I love the simplicity of the way the blob arrives on Earth. It rests inside a simple sphere no larger than a human hand. This lack of an apparent threat is what draws the old man (Olin Howland) to start the mess. Viewed from a modern perspective, it's hard to say whether the blob is original. We've seen so many examples over the years of this type of mysterious alien presence arriving on Earth. The set pieces involving the blob aren't that exciting, but watching humans run from a slow-moving mass of goo is still entertaining. The monster isn't that interesting, but the over-the-top reactions are priceless.
How is the creature design?
Created from silicone and red dye, the blob is very silly and moves extremely slowly. It's really entertaining the watch the characters freak out in a grocery store when pursued by this creature. You're not trapped! Just walk away! Given the era and low budget (just over $100,000), there are some impressive effects. The best examples involve stop-motion animation as the blob seeps around doors and through vents. These moments are a lot more effective than the close-up shots of it bouncing up and down. It's not a scary alien, but we don't get too many shots that last beyond a few seconds.

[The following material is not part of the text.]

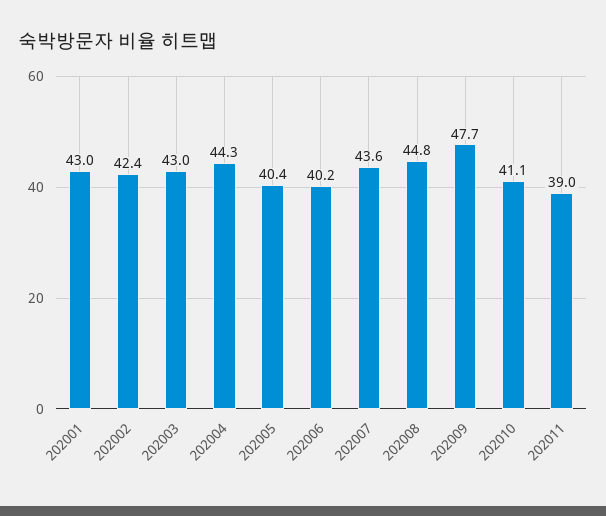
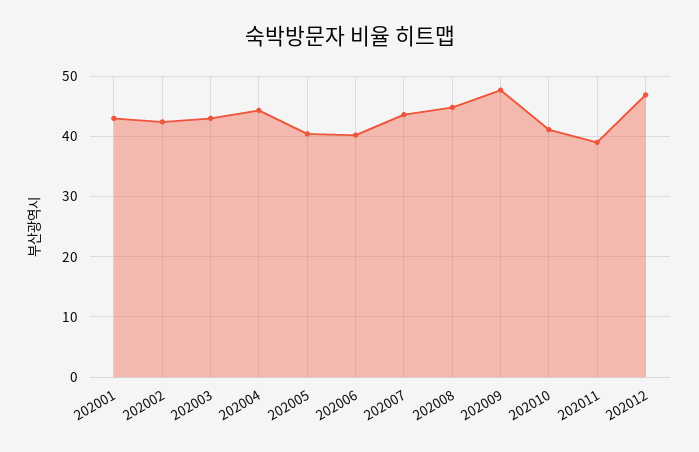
202012: none -> 47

This is a wise move.
Are the characters believable and fully drawn?
Not really. Each person fits a certain archetype (the brave hero, his goofball buddies, the skeptical cop). Also, it's hilarious that a 28-year-old Steve McQueen is playing a teenager. His severe looks make him seem even older, so having actors who aren't much older talk to him like a irresponsible kid is silly. This is McQueen's first film role, and he's much less assured than in his heyday. Aneta Corsaut was 25 at the time, so at least it's not weird to see her getting romantic with McQueen. Neither actor is amazing, but they do a decent job selling the material. The same can't be said for Jane's irritating little brother Danny, who's played by Kieth Almoney. His flat line readings are wonderfully hilarious, and it's no surprise this was his only movie role. It's hard to be too rough on the acting in a low-budget horror film, but there are a few moments that take you out of the story.
What are some of the most memorable scenes?
Although The Blob has its shaky elements, it's also entertaining and doesn't overstay its welcome. Clocking in at a brisk 82 minutes, the story avoids unnecessary subplots. The blob is silly but provides fun highlights, particularly in the famous movie theater scene. While the audience watches a midnight horror movie, it eats the projectionist and then seeps through the vents and towards the crowd. The climax at the diner is also great and includes the odd image of the blob covering the building. The structure doesn't look permanent, but it thankfully has a cellar to give the characters a chance. The question mark ending is a fun B-movie device that closes the story on just the right note. I'd also be remiss if I didn't mention Burt Bacharach's very literal song "The Blob", which plays during the opening credits. It's definitely worth hearing if you're looking for a good laugh.